> Exercise objective: Transcribe the records that follow exactly. Skip the pictures.

(Stored items from a collection)

"""

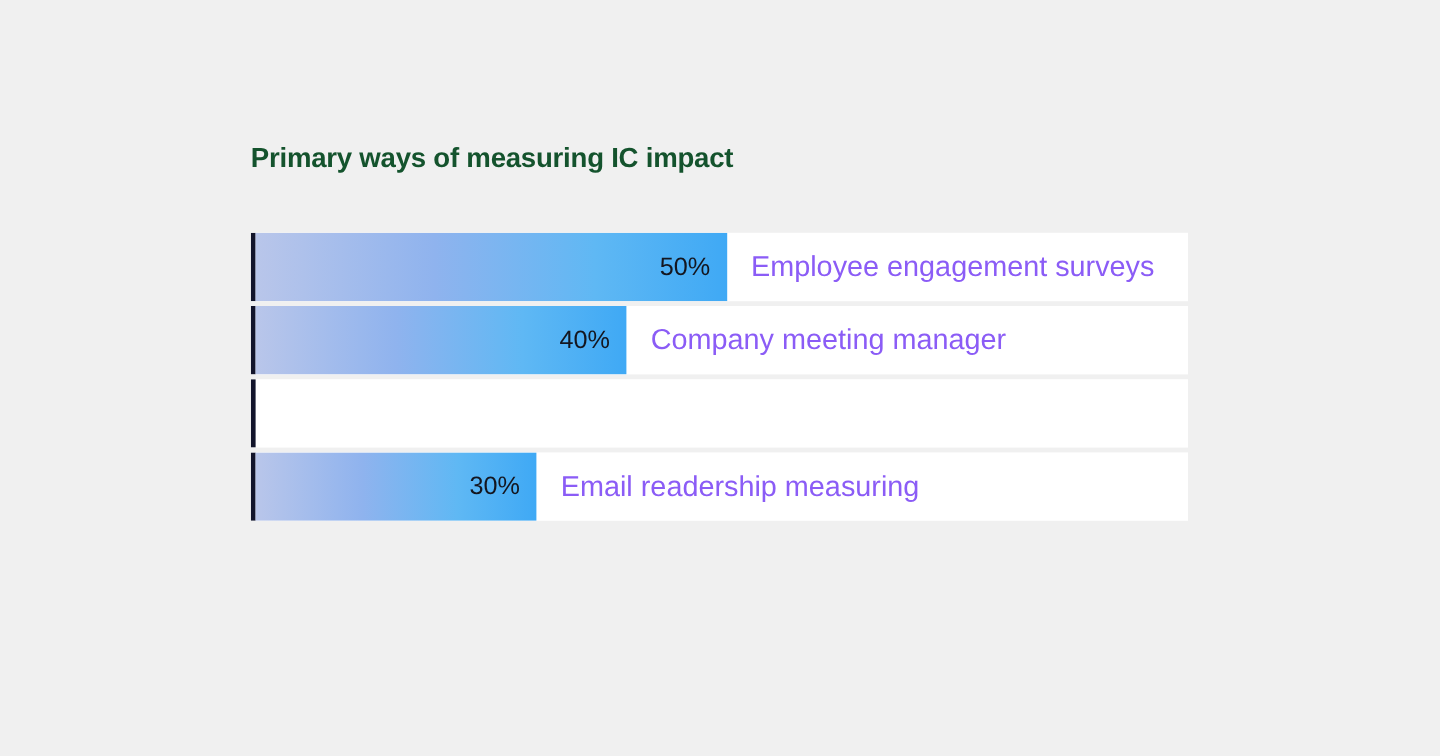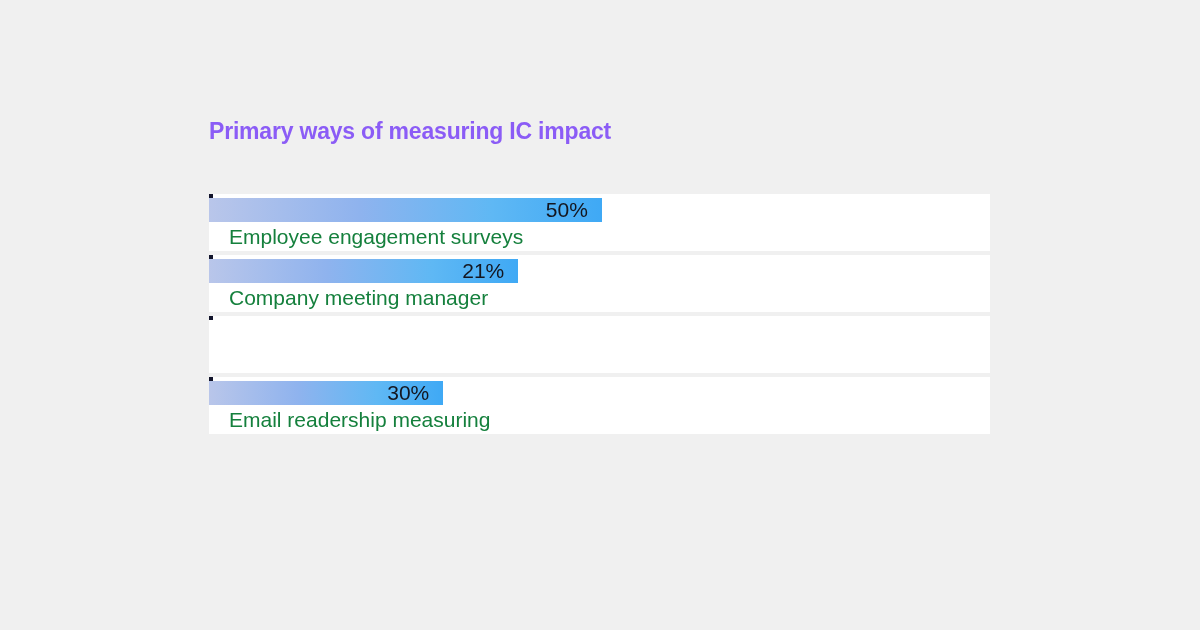--- a/index.html
+++ b/index.html
@@ -26,7 +26,7 @@
     top: 118px;
     font-size: 23px;
     font-weight: bold;
-    color: #8b5cf6;
+    color: #14532d;
     letter-spacing: -0.2px;
     white-space: nowrap;
   }

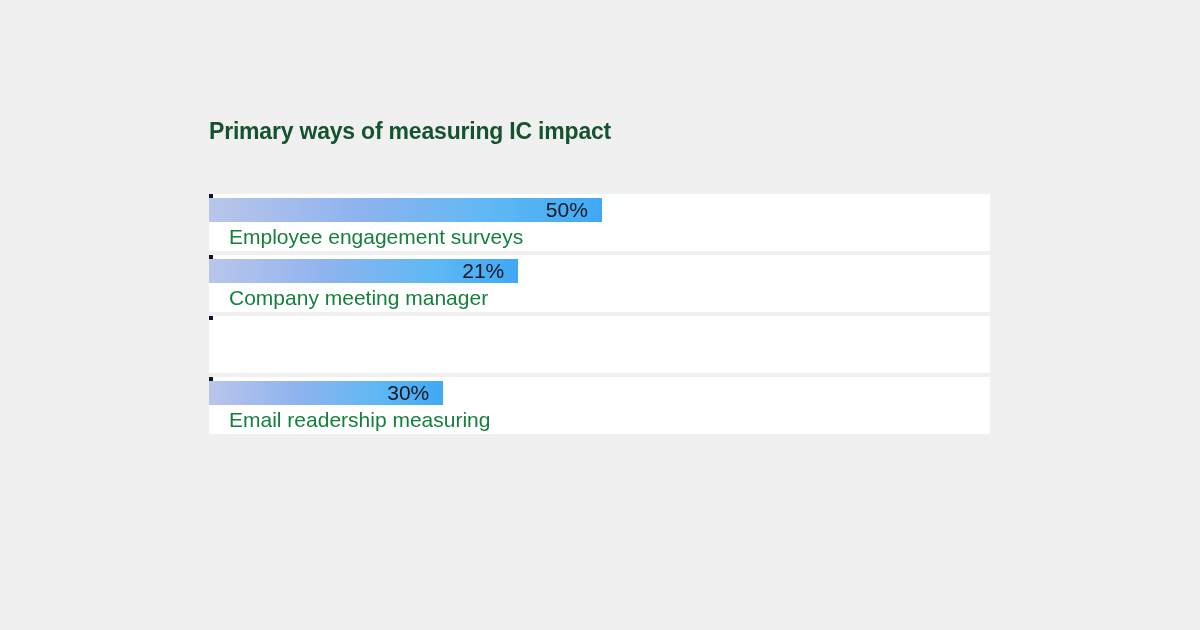--- a/index.html
+++ b/index.html
@@ -46,7 +46,6 @@
     display: flex;
     align-items: stretch;
     overflow: hidden;
-    flex-direction: column;
   }
   .bar-row:last-child {
     margin-bottom: 0;

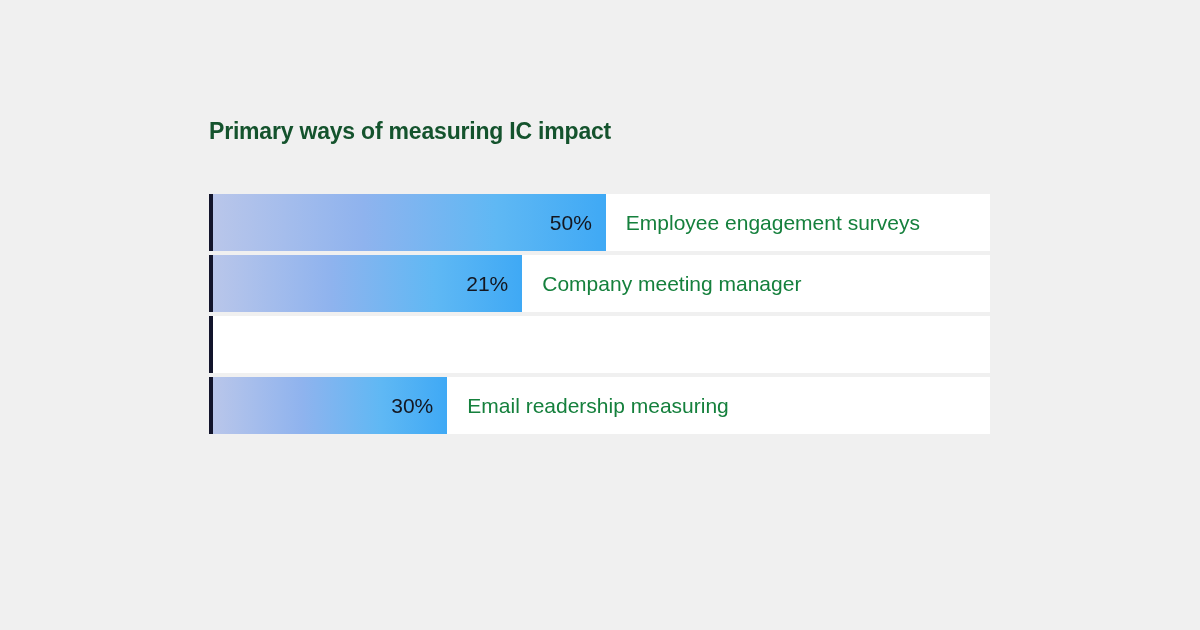--- a/index.html
+++ b/index.html
@@ -78,8 +78,8 @@
     display: flex;
     align-items: center;
     padding-left: 20px;
-    font-size: 21px;
-    color: #15803d;
+    font-size: 24px;
+    color: #8b5cf6;
     white-space: nowrap;
     border-radius: 12px;
   }

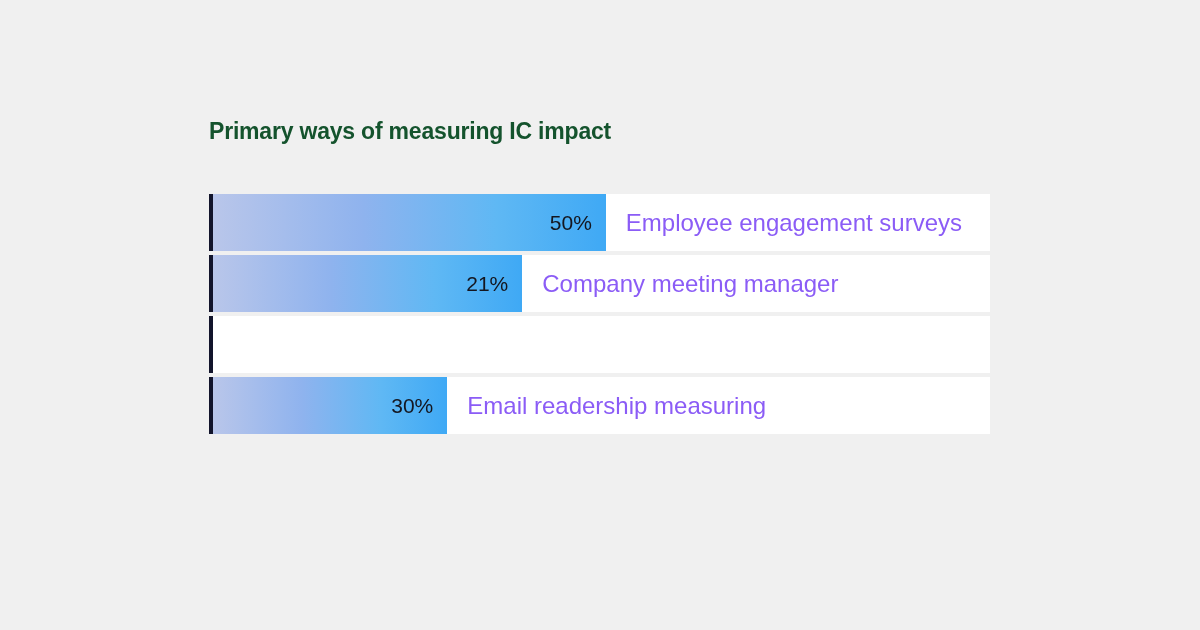--- a/index.html
+++ b/index.html
@@ -104,7 +104,7 @@
     <div class="bar-row">
       <div class="row-accent"></div>
       <div class="bar-fill" style="width: 39.6%;">
-        <span class="bar-value">21%</span>
+        <span class="bar-value">40%</span>
       </div>
       <div class="bar-label">Company meeting manager</div>
     </div>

"""

> Answer to the exercise:
--- a/index.html
+++ b/index.html
@@ -26,7 +26,7 @@
     top: 118px;
     font-size: 23px;
     font-weight: bold;
-    color: #8b5cf6;
+    color: #14532d;
     letter-spacing: -0.2px;
     white-space: nowrap;
   }

--- a/index.html
+++ b/index.html
@@ -46,7 +46,6 @@
     display: flex;
     align-items: stretch;
     overflow: hidden;
-    flex-direction: column;
   }
   .bar-row:last-child {
     margin-bottom: 0;

--- a/index.html
+++ b/index.html
@@ -78,8 +78,8 @@
     display: flex;
     align-items: center;
     padding-left: 20px;
-    font-size: 21px;
-    color: #15803d;
+    font-size: 24px;
+    color: #8b5cf6;
     white-space: nowrap;
     border-radius: 12px;
   }

--- a/index.html
+++ b/index.html
@@ -104,7 +104,7 @@
     <div class="bar-row">
       <div class="row-accent"></div>
       <div class="bar-fill" style="width: 39.6%;">
-        <span class="bar-value">21%</span>
+        <span class="bar-value">40%</span>
       </div>
       <div class="bar-label">Company meeting manager</div>
     </div>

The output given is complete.